Impact’s tensioner technology isn’t necessarily new, but it is notable because it reduces the need to retighten the belts while you’re out on track. It uses a wedge-shape tensioning device. The higher the load, the further it drives that wedge into the adjuster in clamping on the webbing. When it’s time to get out, the clasps release by lifting up on the lever.

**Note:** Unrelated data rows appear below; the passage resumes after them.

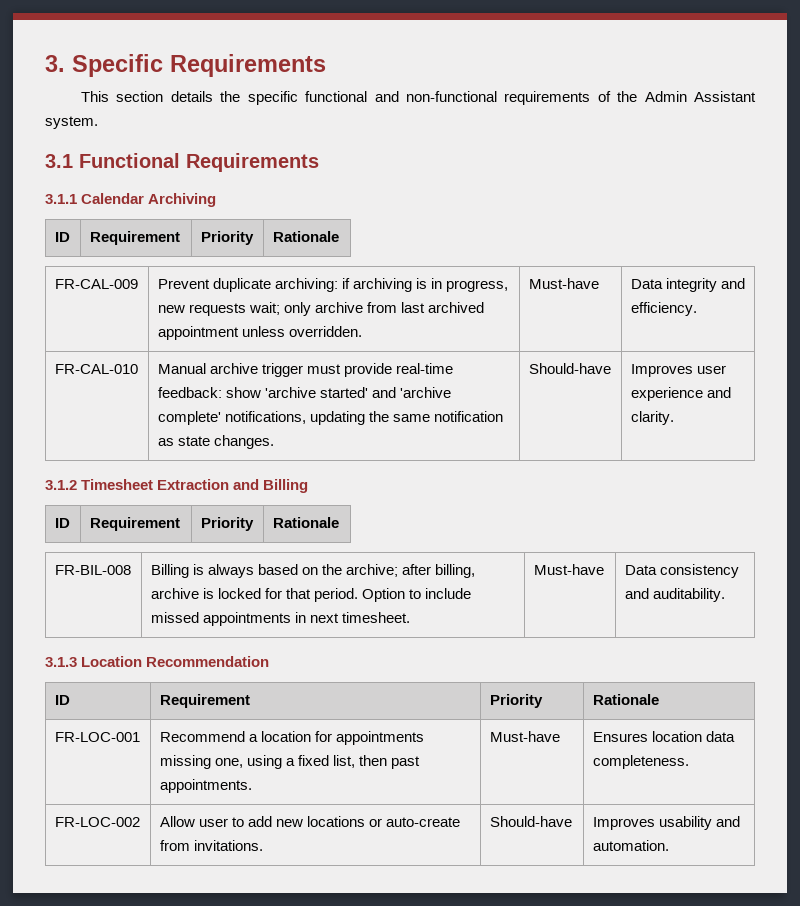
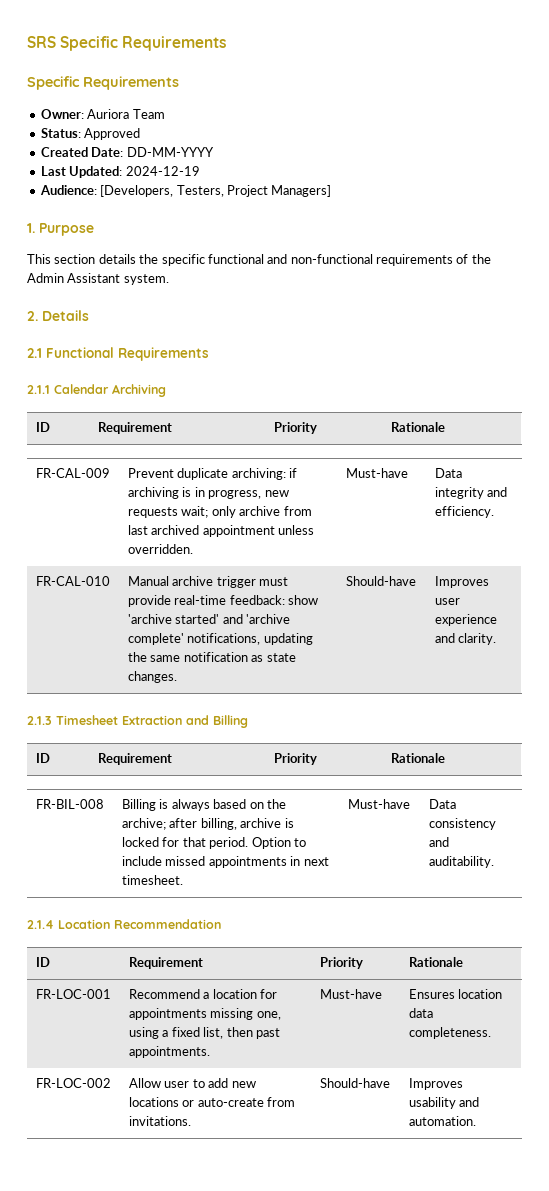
- 3. Specific Requirements
+ SRS Specific Requirements
+ Specific Requirements
+ Owner: Auriora Team
+ Status: Approved
+ Created Date: DD-MM-YYYY
+ Last Updated: 2024-12-19
+ Audience: [Developers, Testers, Project Managers]
+ 1. Purpose
- 3.1 Functional Requirements
+ 2. Details
+ 2.1 Functional Requirements
- 3.1.1 Calendar Archiving
+ 2.1.1 Calendar Archiving
- 3.1.2 Timesheet Extraction and Billing
+ 2.1.3 Timesheet Extraction and Billing
- 3.1.3 Location Recommendation
+ 2.1.4 Location Recommendation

Belts rated by the SFI Foundation expire two years from the date of manufacture, Why? Well, as fabric ages, its strength can decrease. Factors such as ultraviolet light, frequent use and high cockpit temperatures each can play a role in the degradation of the harness. Also, any belt that undergoes a serious crash should be replaced due to stretching, so if your harnesses are due to expire soon, 2-inch belts are worth considering.
“All the major manufacturers are in support of this movement toward 2-inch belts. This is not unique to us,” O’Connor said. “It’s something the entire industry is on-board with, at least all that I know of.”